Task objective
Begin at the line holding "[87,223,158,237] It uploads" and set down exactly each line through the last one below, omitting pictures. Include nothing else.

Exercise data
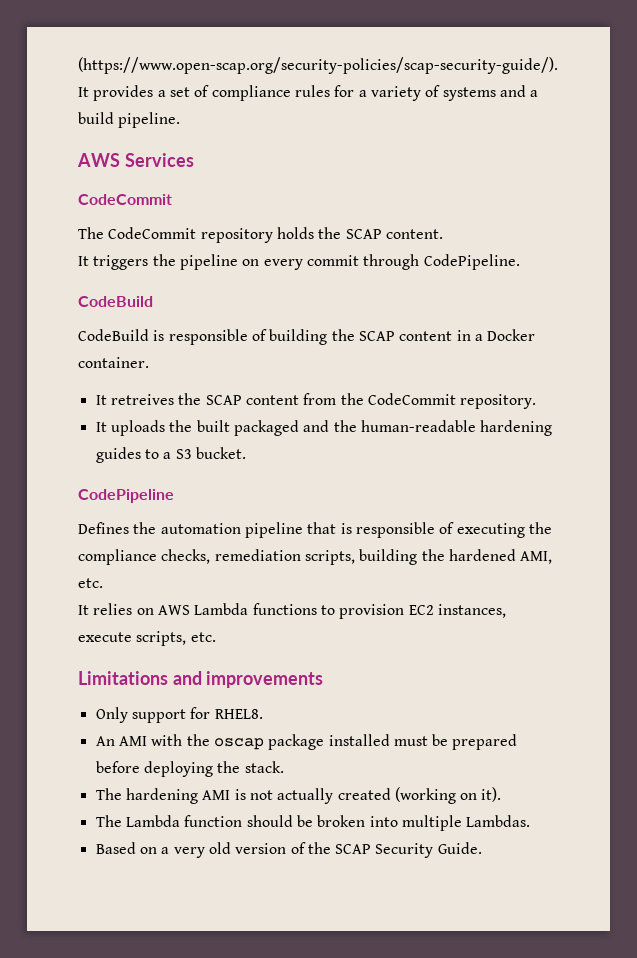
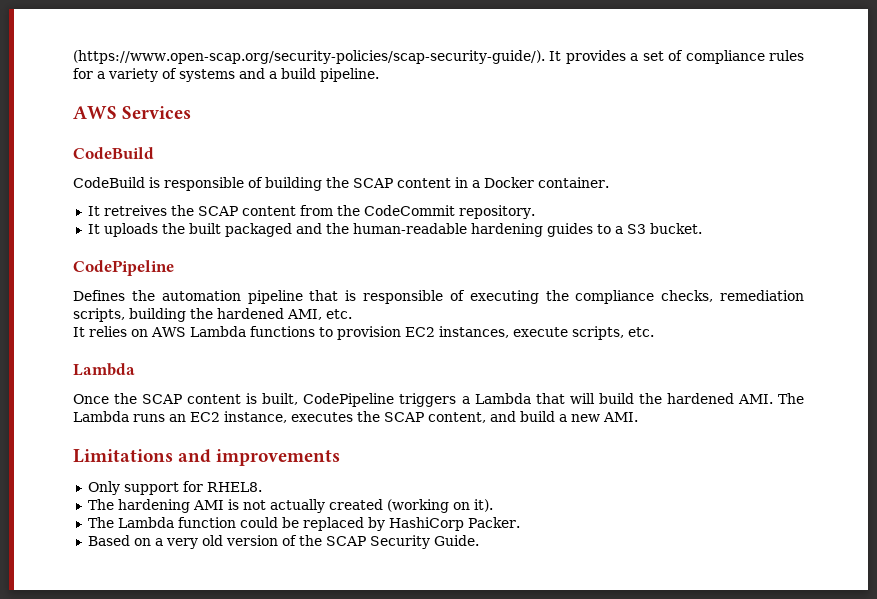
[78,194,172,205] [78,227,443,243] [78,254,520,270] // CodeCommit // The CodeCommit repository holds the SCAP content. // It triggers the pipeline on every commit through CodePipeline. -> (192, 112) none
(216, 637) none -> [73,363,135,376] [73,393,804,407] [73,411,638,423] // Lambda // Once the SCAP content is built, CodePipeline triggers a Lambda that will build the hardened AMI. The Lambda runs an EC2 instance, executes the SCAP content, and build a new AMI.
[95,734,518,750] [95,761,284,777] // An AMI with the oscap package installed must be prepared before deploying the stack. -> (262, 487) none
[246,815,531,831] should be broken into multiple Lambdas. -> [239,517,520,531] could be replaced by HashiCorp Packer.

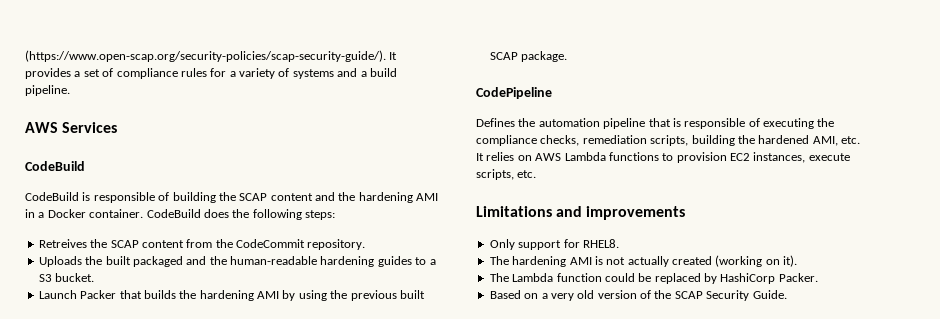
(451, 183) none -> [315,192,439,203] and the hardening AMI
[87,205,167,216] // It retreives -> [146,209,335,220] [38,239,87,248] CodeBuild does the following steps: // Retreives
[87,223,158,237] It uploads -> [38,256,82,267] Uploads
(702, 228) none -> [38,290,425,301] [489,51,568,62] // Launch Packer that builds the hardening AMI by using the previous built SCAP package.
[73,363,135,376] [73,393,804,407] [73,411,638,423] // Lambda // Once the SCAP content is built, CodePipeline triggers a Lambda that will build the hardened AMI. The Lambda runs an EC2 instance, executes the SCAP content, and build a new AMI. -> (537, 174) none

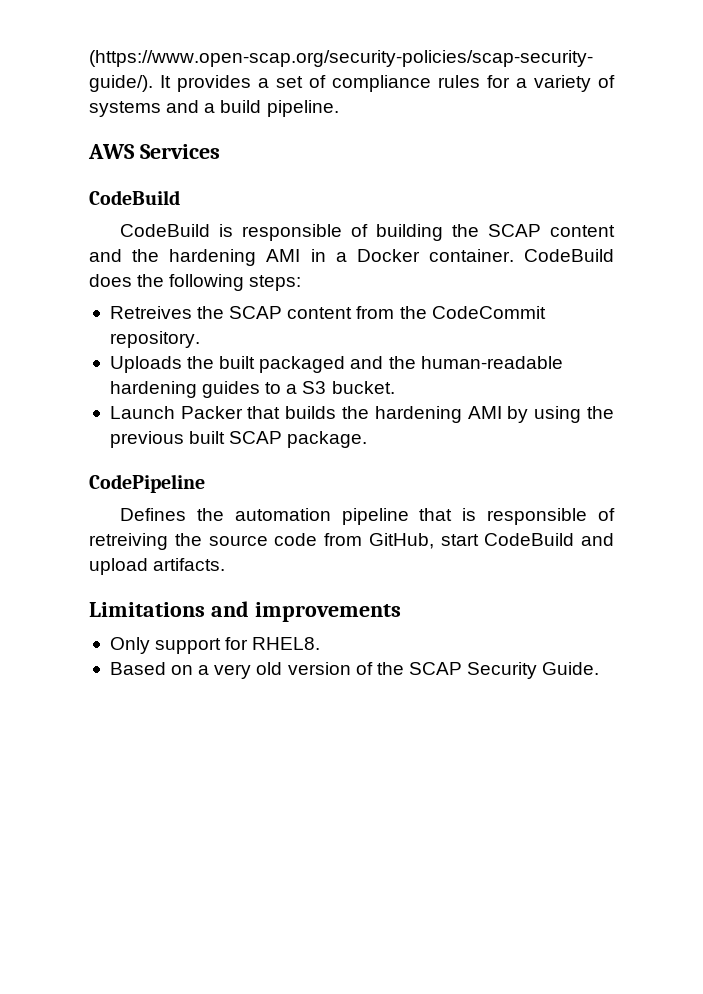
[763,118,835,129] [476,135,860,146] [476,152,850,163] [476,169,537,180] executing the compliance checks, remediation scripts, building the hardened AMI, etc. // It relies on AWS Lambda functions to provision EC2 instances, execute scripts, etc. -> [89,533,614,550] [89,558,226,575] retreiving the source code from GitHub, start CodeBuild and upload artifacts.
[489,255,798,267] [489,273,818,284] // The hardening AMI is not actually created (working on it). // The Lambda function could be replaced by HashiCorp Packer. -> (321, 643) none

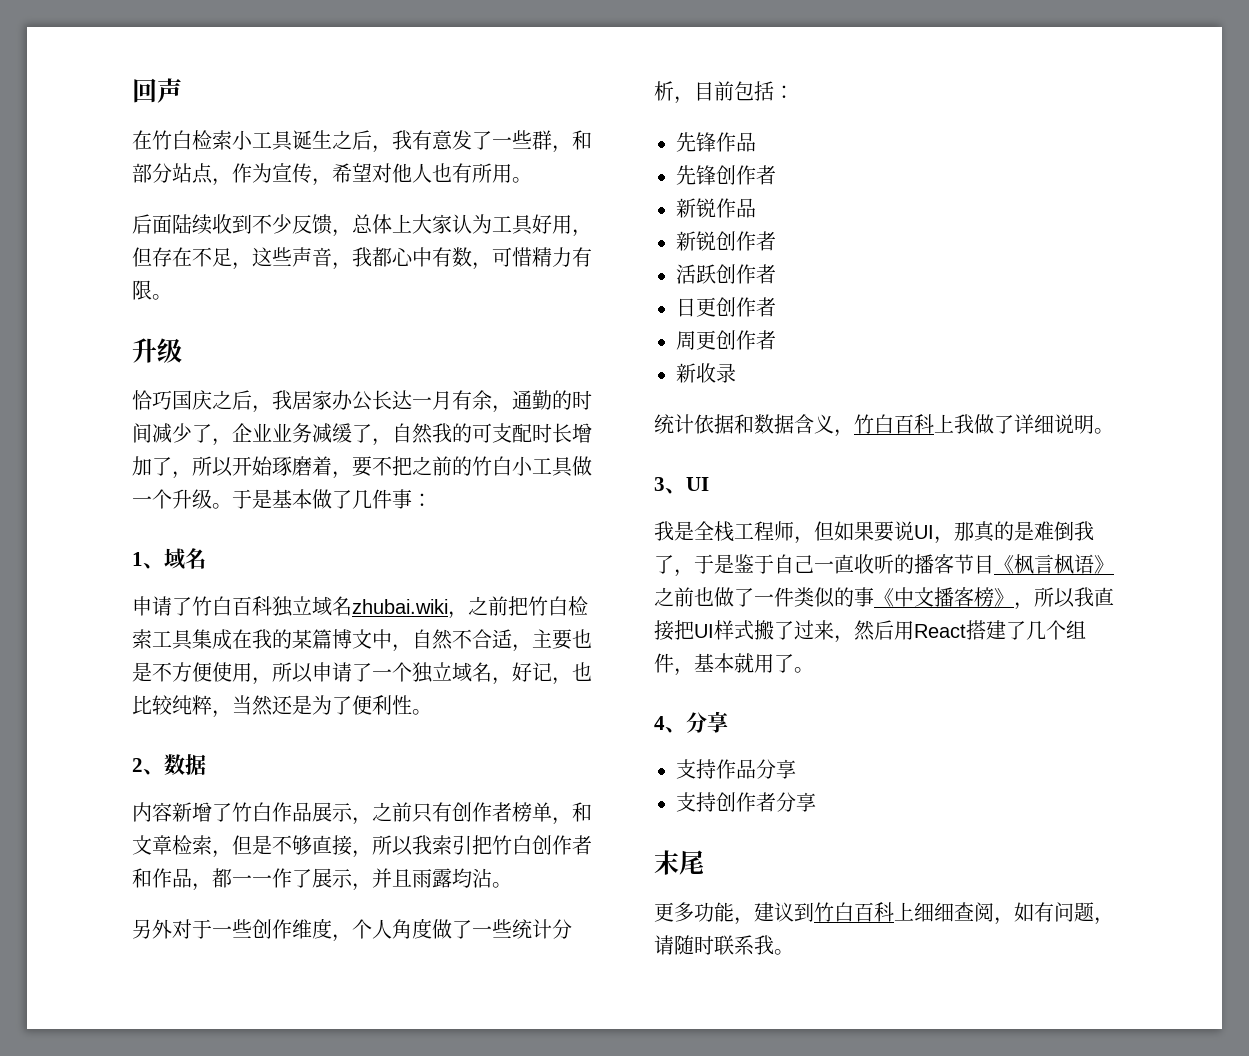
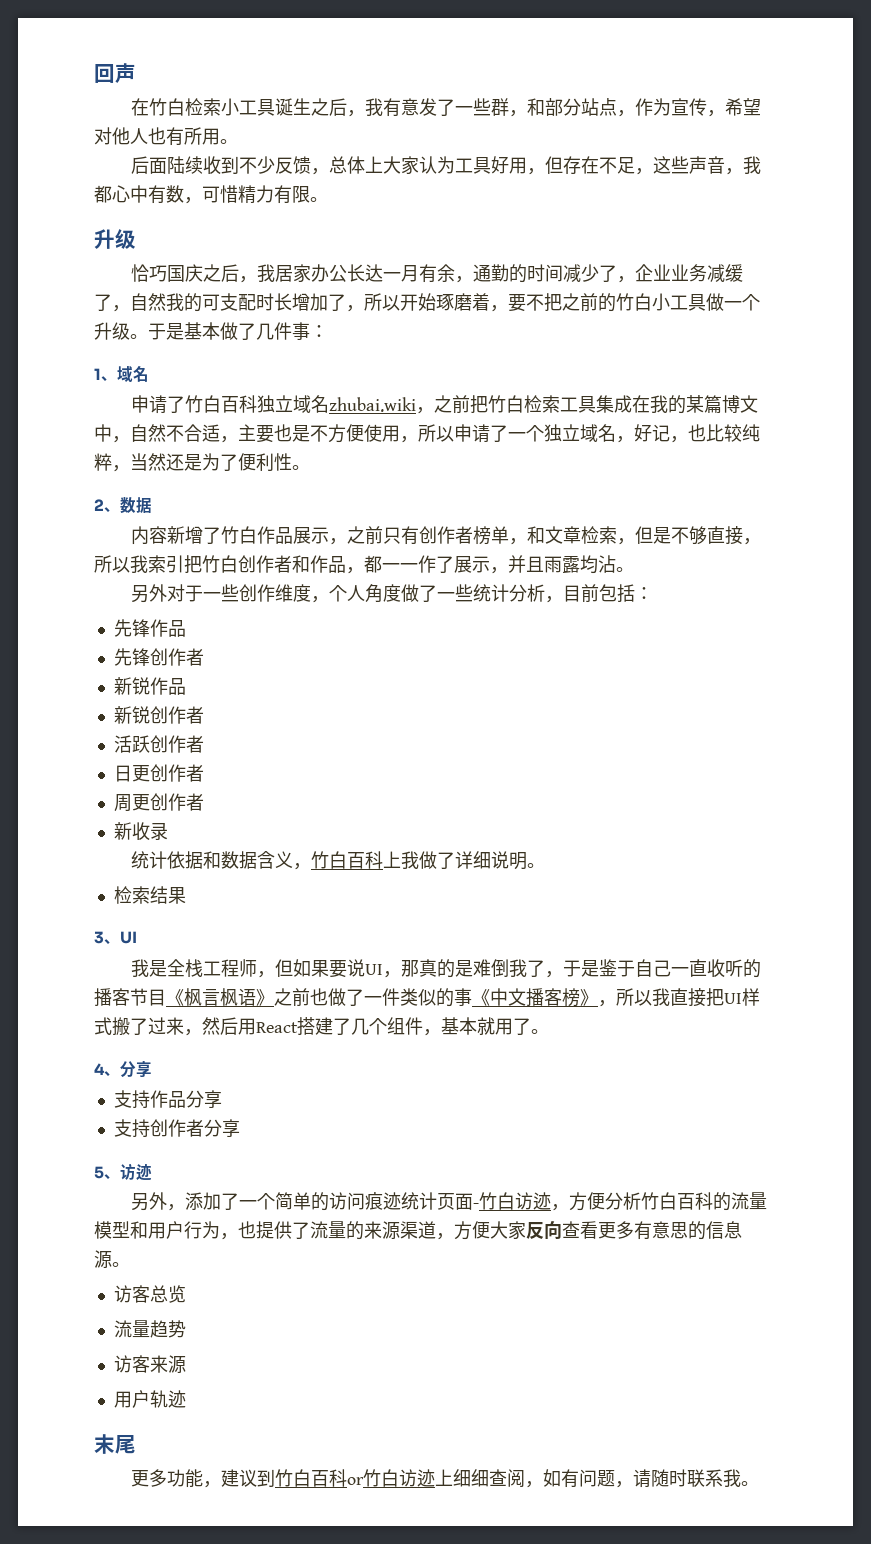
(1114, 431) none -> [113,886,186,904] // 检索结果
(816, 802) none -> [94,1163,152,1180] [130,1192,767,1211] [94,1221,742,1240] [94,1250,130,1269] [113,1285,186,1303] [113,1320,186,1338] [113,1355,186,1374] [113,1390,186,1408] // 5、访迹 // 另外，添加了一个简单的访问痕迹统计页面-竹白访迹，方便分析竹白百科的流量模型和用户行为，也提供了流量的来源渠道，方便大家反向查看更多有意思的信息源。 // 访客总览 // 流量趋势 // 访客来源 // 用户轨迹
(894, 912) none -> [346,1469,435,1487] or竹白访迹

Task result
[87,223,158,237] It uploads -> [38,256,82,267] Uploads
(702, 228) none -> [38,290,425,301] [489,51,568,62] // Launch Packer that builds the hardening AMI by using the previous built SCAP package.
[73,363,135,376] [73,393,804,407] [73,411,638,423] // Lambda // Once the SCAP content is built, CodePipeline triggers a Lambda that will build the hardened AMI. The Lambda runs an EC2 instance, executes the SCAP content, and build a new AMI. -> (537, 174) none

[763,118,835,129] [476,135,860,146] [476,152,850,163] [476,169,537,180] executing the compliance checks, remediation scripts, building the hardened AMI, etc. // It relies on AWS Lambda functions to provision EC2 instances, execute scripts, etc. -> [89,533,614,550] [89,558,226,575] retreiving the source code from GitHub, start CodeBuild and upload artifacts.
[489,255,798,267] [489,273,818,284] // The hardening AMI is not actually created (working on it). // The Lambda function could be replaced by HashiCorp Packer. -> (321, 643) none

(1114, 431) none -> [113,886,186,904] // 检索结果
(816, 802) none -> [94,1163,152,1180] [130,1192,767,1211] [94,1221,742,1240] [94,1250,130,1269] [113,1285,186,1303] [113,1320,186,1338] [113,1355,186,1374] [113,1390,186,1408] // 5、访迹 // 另外，添加了一个简单的访问痕迹统计页面-竹白访迹，方便分析竹白百科的流量模型和用户行为，也提供了流量的来源渠道，方便大家反向查看更多有意思的信息源。 // 访客总览 // 流量趋势 // 访客来源 // 用户轨迹
(894, 912) none -> [346,1469,435,1487] or竹白访迹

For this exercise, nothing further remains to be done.